Question

For the reaction cyclopropane(g) → propene(g) at 500◦c, a plot of ln[cyclopropane] vs t gives a straight line with a slope of −0.00067 s−1 . What is the order of this reaction and what is the rate constant?

Answer 1

The reaction is given as follows:

$cyclopropane (g)\rightarrow propene (g)$

The plot of ln[cyclopropane] verses t is linear with slope $-0.00067 s^{-1}$.

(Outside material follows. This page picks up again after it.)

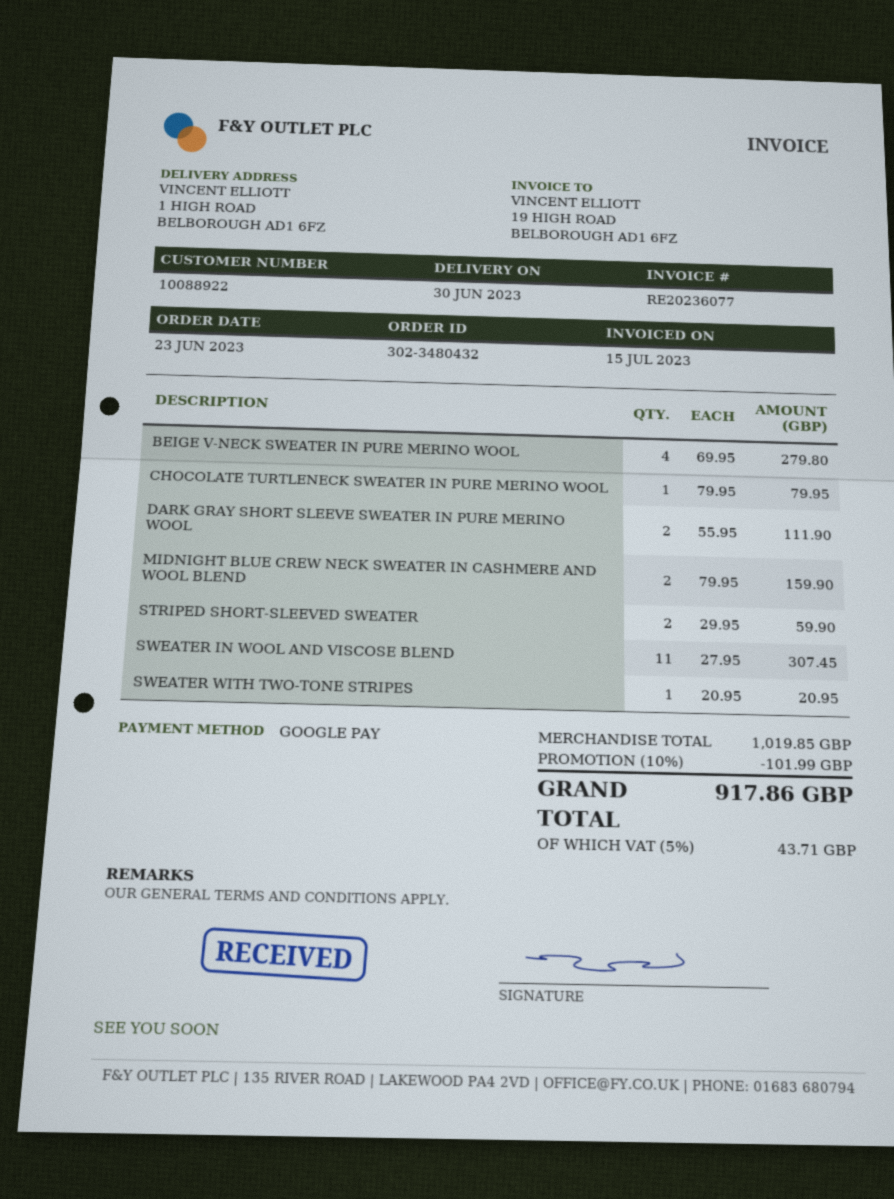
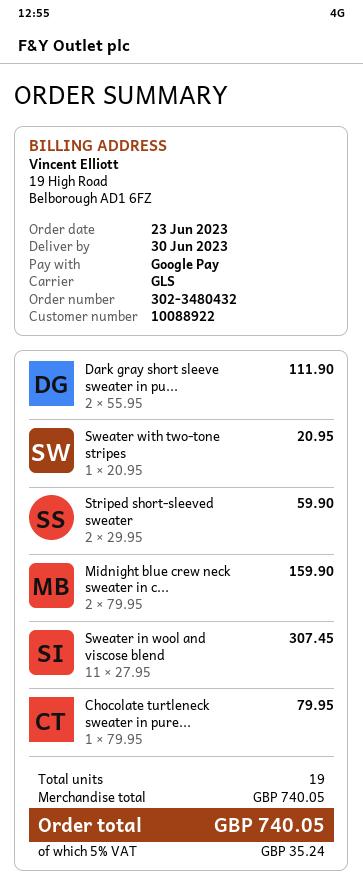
BEIGE V-NECK SWEATER IN PURE MERINO WOOL: 4 x 69.95 = 279.80 -> none
subtotal: 1019.85 -> 740.05
discount: 10% = 101.99 -> none
tax: 5% = 43.71 -> 5% = 35.24
total: 917.86 -> 740.05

The plot for ln[cyclopropane] verses t is linear for first order reaction (as in the diagram attached). The integrated rate law equation is as follows:

$[A]=[A_{0}]e^{-kt}$

Here, k is rate constant, t is time of the reaction, $[A]$ is concentration of reactant at time t and $[A_{0}]$ is initial concentration of reactant.

Taking ln both sides,

$ln[A]=ln[A_{0}]-kt$

Comparing with equation for linear graph, y=mx+c

Thus, slope =-k

Or, $k=0.00067 s^{-1}$.

Therefore, order of the reaction is first and rate constant is $0.00067 s^{-1}$.

Answer 2

Answer:

1. 1st order chemical reaction.

2. $k=0.00067 s^{-1}$.

Explanation:

Hello,

In this case, as long as the information states that when graphing the ln[cyclopropane] vs time a straight line is obtained, one infers that it is about a first order chemical reaction, this could be substantiated via the integration of the rate law:

$\frac{dC_C}{dt}=-k C_C^n$

If we set n=1, we are going to obtain the aforesaid logarithm as shown below:

$\int\limits^{C_{C}}_{C_{C_0}} {\frac{1}{C_C} } \, dC_C=-k\int\limits^t_0 {} \, dt \\ ln(\frac{C_{C}}{C_{C_0}} )=-kt$

In such a way, the straight line accounts for the rate constant including the negative sign (cyclopropane's consumption), thus, the rate constant is:

$k=-(-0.00067 s^{-1})\\k=0.00067 s^{-1}$

Which matches with a 1st order constant rate because of its units.

Best regards,